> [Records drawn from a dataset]
-- Opening Marker --
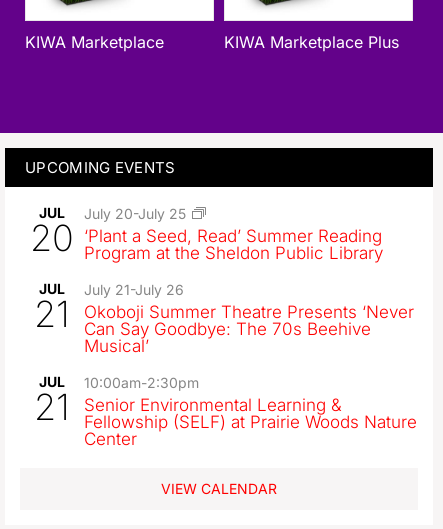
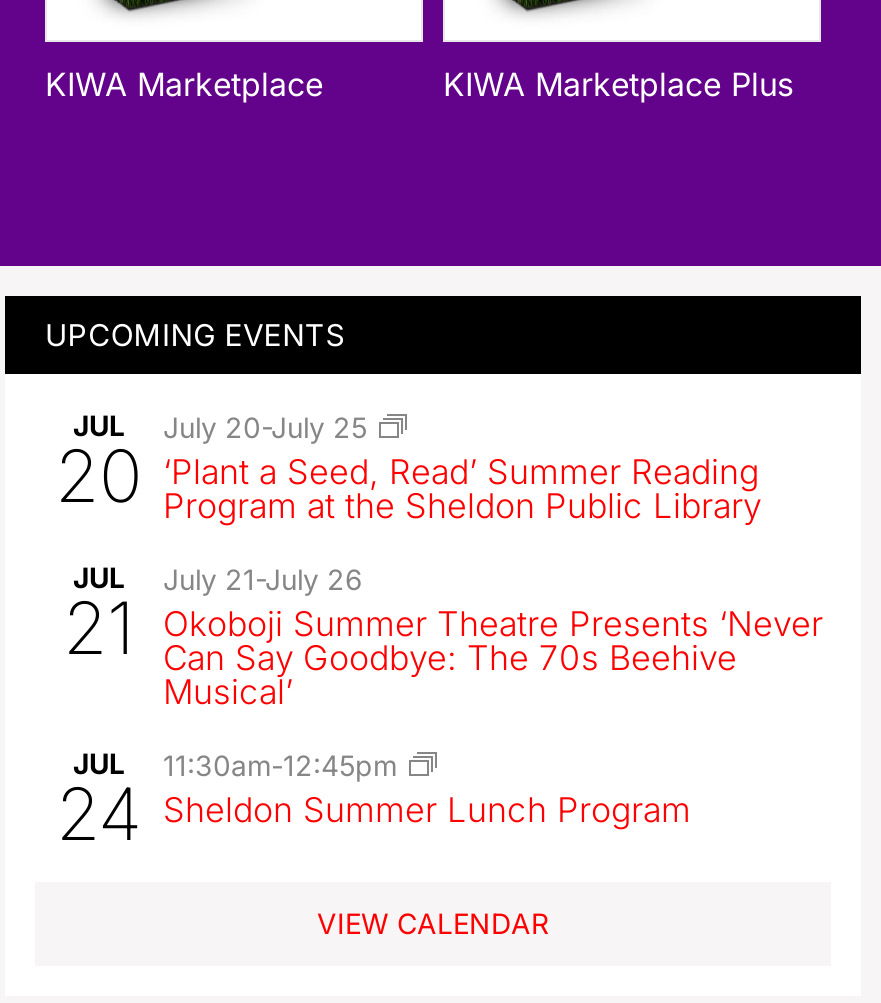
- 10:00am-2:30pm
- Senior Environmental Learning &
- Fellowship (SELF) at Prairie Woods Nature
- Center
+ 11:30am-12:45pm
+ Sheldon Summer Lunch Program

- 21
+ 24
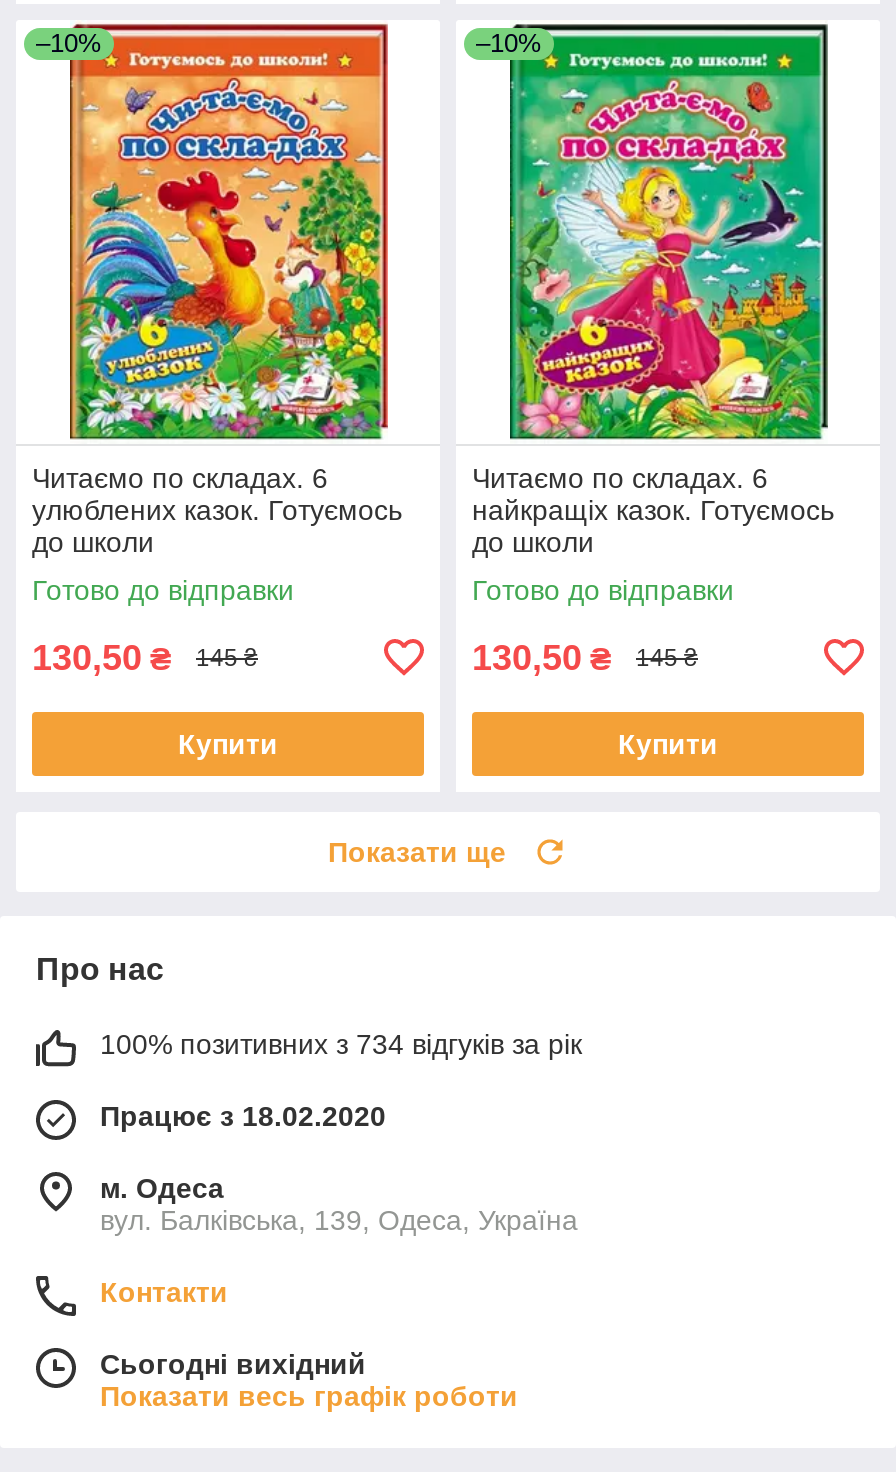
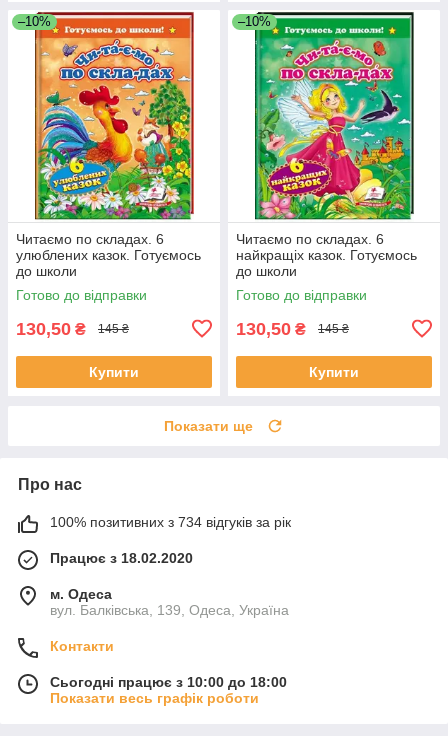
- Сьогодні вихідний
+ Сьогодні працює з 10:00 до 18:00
-- Closing Marker --
-- Opening Marker --
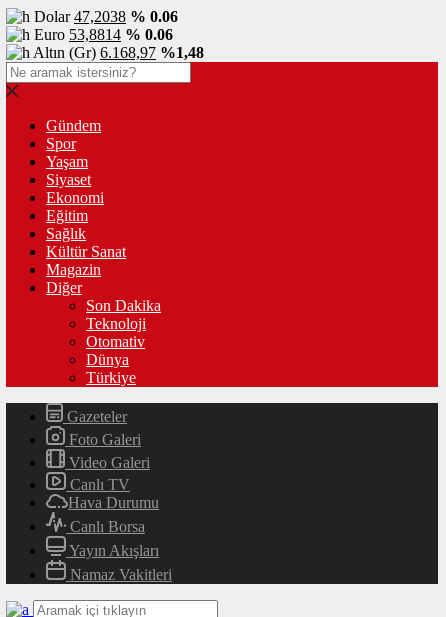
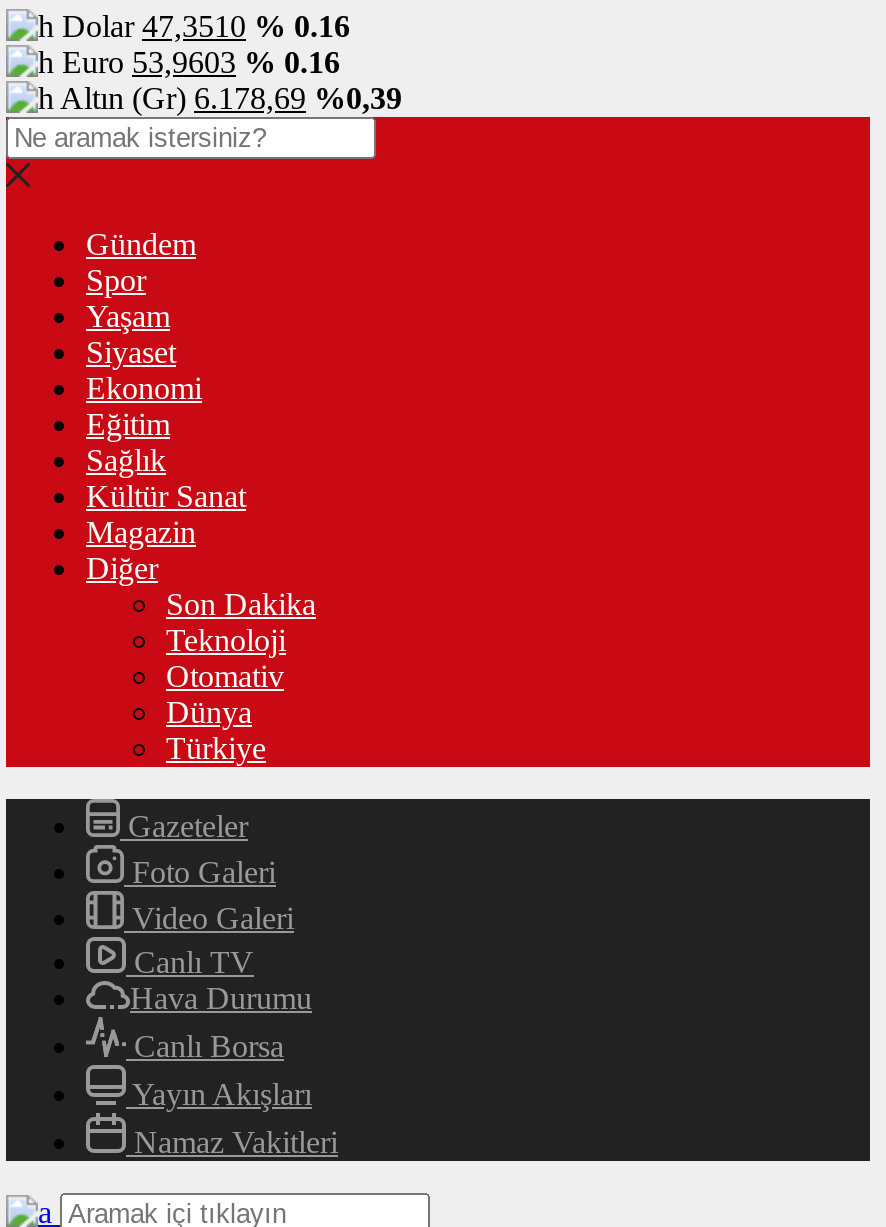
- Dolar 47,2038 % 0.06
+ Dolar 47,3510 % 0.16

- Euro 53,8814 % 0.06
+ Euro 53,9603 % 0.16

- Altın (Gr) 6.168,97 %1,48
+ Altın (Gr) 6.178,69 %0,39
-- Closing Marker --
> [Task objective]
Starting with the line that has "- 10:00am-2:30pm" and going on through the line that has "10:00 до 18:00", transcribe the records above exactly, but skip the pictures.

> [Problem solution]
- 10:00am-2:30pm
- Senior Environmental Learning &
- Fellowship (SELF) at Prairie Woods Nature
- Center
+ 11:30am-12:45pm
+ Sheldon Summer Lunch Program

- 21
+ 24
- Сьогодні вихідний
+ Сьогодні працює з 10:00 до 18:00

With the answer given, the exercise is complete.